Carol Devine will speak about SeeChange’s work with Inuit communities and partners in Nunavut responding to the disproportionate tuberculosis (TB) epidemic across Inuit Nunangat. By the 1950s, at least one-third of the Inuit population in Canada was infected with TB, and thousands were sent south for treatment, without consent. Since 2018, SeeChange has supported Inuit-led initiatives addressing TB while recognizing the intergenerational harms and mental health impacts of colonial-era TB evacuations. Carol will highlight a novel program developed in response to Inuit Elders’ recommendations, in which healing visits brought TB sanatorium survivors and youth together to support intergenerational healing, knowledge transfer, and efforts to eliminate TB today. She will also briefly touch on SeeChange’s collaborative scoping review examining TB, climate change, and One Health in the highly climate-impacted circumpolar region.
Carol Devine – SeeChange Initiative
Carol Devine is social scientist, researcher, and writer. She is Chief Operating Officer of SeeChange Initiative, a social purpose organization in Canada that supports communities in their health responses, their way. With Inuit Elders and youth from Nunavut, SeeChange co-led an Intergenerational Healing Journey to a former TB Sanatorium in southern Ontario, recognizing the impact of colonial-era TB evacuations on the survivors, their families, and communities, and how acknowledging this difficult and complex history can contribute to healing, TB awareness, and prevention today. Carol is co-author of Exploring the intersection of Tuberculosis, Climate Change and One Health from a Community Response Perspective: A Rapid Scoping Review and Context Analysis with partners at SSHIFTB, Dahdaleh Institute for Global Health Research (DIGHR), York University, and University of Toronto.

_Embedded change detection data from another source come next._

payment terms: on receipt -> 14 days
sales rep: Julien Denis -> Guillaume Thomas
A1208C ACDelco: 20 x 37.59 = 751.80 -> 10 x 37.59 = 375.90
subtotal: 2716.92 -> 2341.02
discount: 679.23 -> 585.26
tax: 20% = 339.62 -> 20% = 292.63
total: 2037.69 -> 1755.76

Carol is a Community Scholar at DIGHR, York University, an International Fellow of The Explorers Club, and a member of the Humanities and Social Sciences Working Group of the Scientific Committee on Antarctic Research (SCAR). She was Lead of Humanitarian Action on Climate and Environment (HACE) Initiative of Médecins Sans Frontières Canada (MSF) and of Climate Smart MSF, a large-scale project of MSF’s Transformation Investment Capacity to support this global medical humanitarian organization’s decarbonization. Carol represented MSF at COP23 in Egypt on humanitarian responses and nature-based solutions, and was the Canadian liaison for MSF’s Access to Essential Medicines Campaign.
This talk is about studying air and amorphous risk. As the warming climate drives people indoors, the diversity of organisms suspended in indoor air has become a source of creative inquiry. Lots of new techniques are helping us to appreciate how alive the warming air is. This talk is about how we engage health care workers and people with TB in conversations about things in the air they cannot see. Many groups are trying to capture the TB in indoor air before it captures us. Ellen will share how our group is trying to co-design sustainable machines to remove bioaerosols using locally manufactured, simple tech. We will describe our challenges in honest co-design, from overcoming informational asymmetries to forging meetings of the minds.

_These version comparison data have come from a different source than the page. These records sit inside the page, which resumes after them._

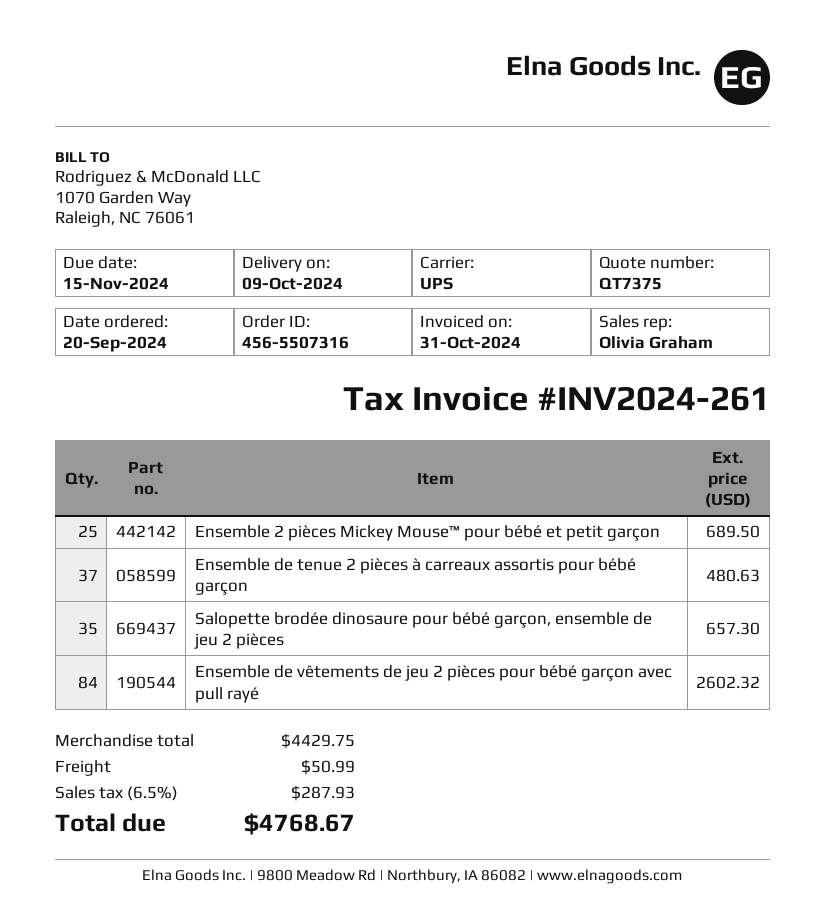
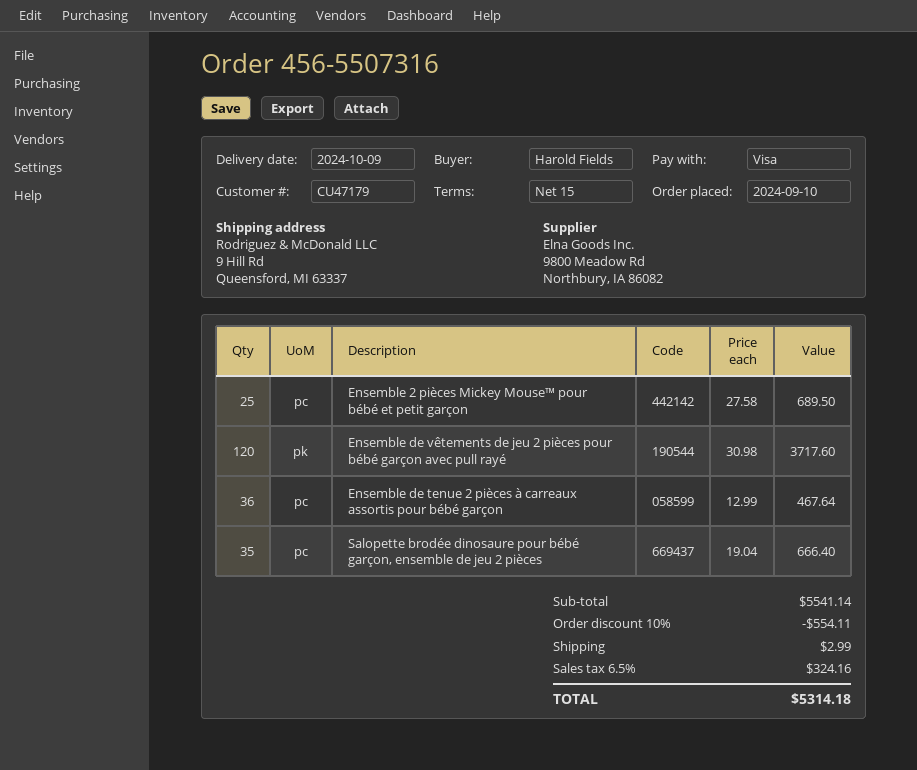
order date: 2024-09-20 -> 2024-09-10
Ensemble de tenue 2 pièces à carreaux assortis pour bébé garçon: 37 for 480.63 -> 36 for 467.64
Salopette brodée dinosaure pour bébé garçon, ensemble de jeu 2 pièces: 35 for 657.30 -> 35 for 666.40
Ensemble de vêtements de jeu 2 pièces pour bébé garçon avec pull rayé: 84 for 2602.32 -> 120 for 3717.60
subtotal: 4429.75 -> 5541.14
discount: none -> 10% = 554.11
shipping: 50.99 -> 2.99
tax: 6.5% = 287.93 -> 6.5% = 324.16
total: 4768.67 -> 5314.18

Ellen Mitchell – Institute of Tropical Medicine
Ellen M.H. Mitchell, PhD is a Public Health Fellow in the unit of Mycobacterial and Neglected Tropical Diseases led by Professor Epco Hasker at the Institute of Tropical Medicine (ITM) in Antwerp since October 2019. Prior to that, she worked at KNCV TB Foundation for ten years. Ellen started out squarely in the Social Sciences frame studying ethnography and politics of public health during her training at Oberlin (’91) and Tulane (‘95, ‘01) and as a Fulbright in Ecuador (’98). Over time she has gravitated toward a version of social epidemiology that mixes tools and hybrid strategies for solving TB problems. Ellen is happiest working in multidisciplinary, multi-country teams to tackle questions about TB risk – not only who and where, but why and what are we doing about it. This has led her to dig into TB stigma, active case-finding, TB mortality measurement, gender, and invite some re-thinking of TB orthodoxies. She has a thing for shiny new ideas, tools, and methods.